Installé à la direction générale de l’ULCC en 2020, Hans Joseph était présenté comme
l’homme de la relance de la lutte contre la corruption. Six ans plus tard, son bilan
reste controversé.
Plusieurs observateurs lui reprochent d’avoir donné l’impression que l’institution
fonctionnait davantage selon des considérations sélectives que dans le strict respect
des principes d’équité et d’égalité devant la loi.
Aux yeux de ses détracteurs, sa gestion faisait l’objet d’accusations et d’interrogations
qui alimentaient un vif débat public. Cette perception a contribué à fragiliser la
crédibilité de l’institution auprès d’une partie de l’opinion.

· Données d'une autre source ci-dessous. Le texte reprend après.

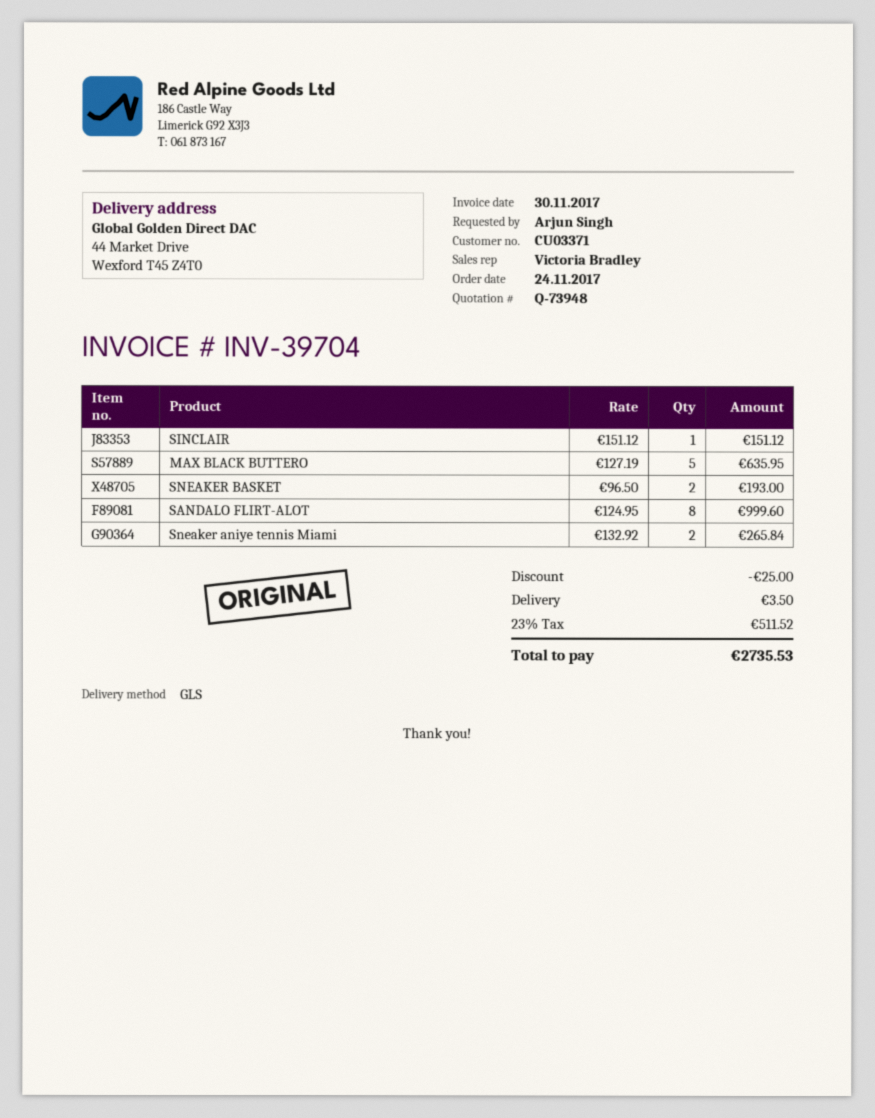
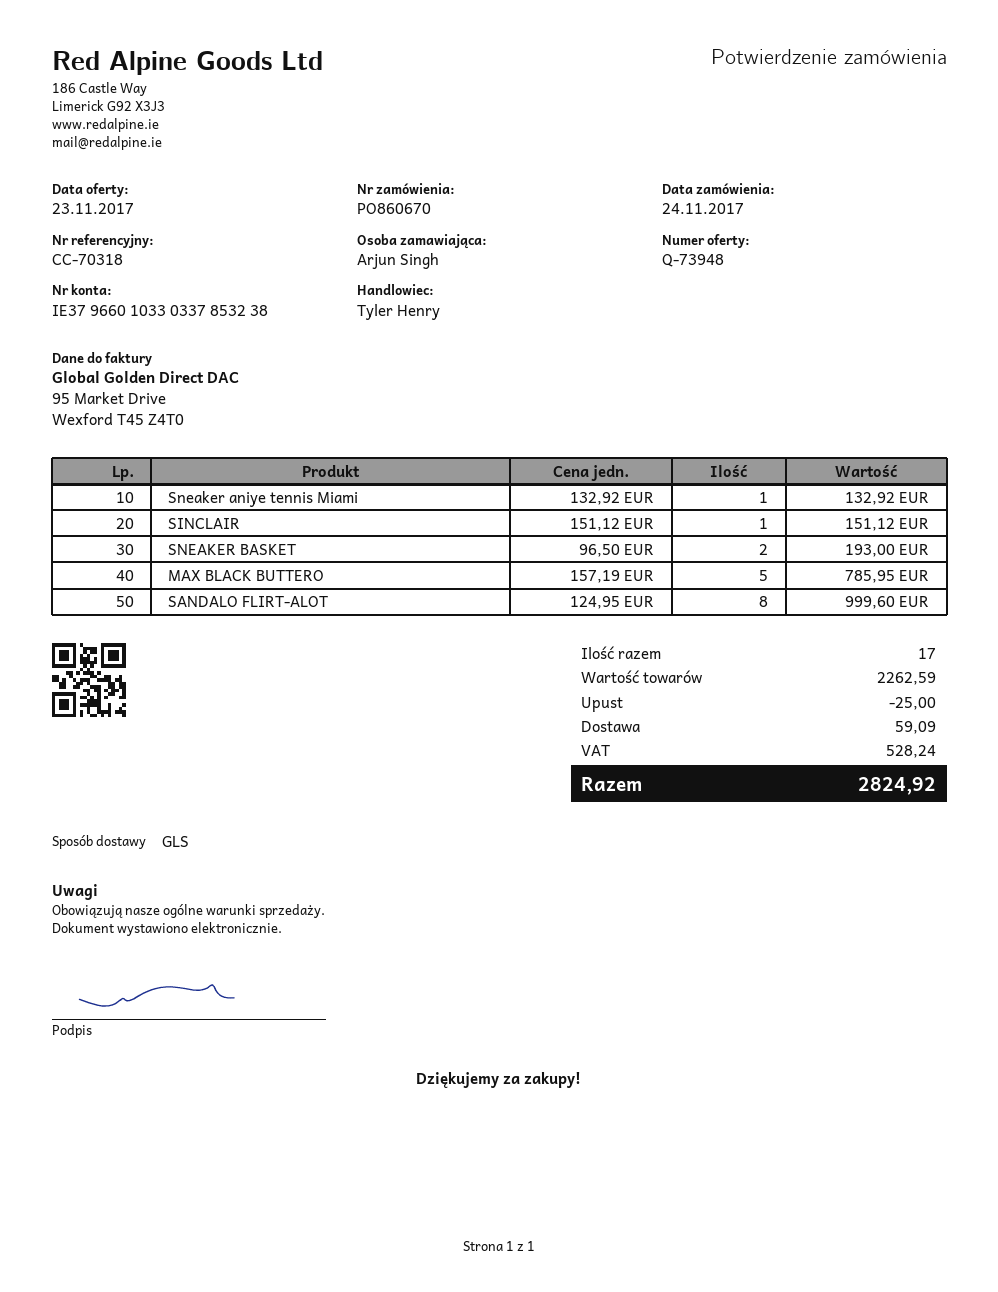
sales rep: Victoria Bradley -> Tyler Henry
MAX BLACK BUTTERO: 5 x 127.19 = 635.95 -> 5 x 157.19 = 785.95
Sneaker aniye tennis Miami: 2 x 132.92 = 265.84 -> 1 x 132.92 = 132.92
shipping: 3.50 -> 59.09
tax: 511.52 -> 528.24
total: 2735.53 -> 2824.92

La décision du gouvernement est perçue par certains comme une volonté de redonner à
l’ULCC son rôle premier : celui d’une institution indépendante, au service exclusif
de la lutte contre la corruption, sans favoritisme ni considérations politiques.
Reste désormais à savoir si la nouvelle direction parviendra à restaurer la confiance
du public et à démontrer que la lutte contre l’impunité s’applique à tous, sans exception.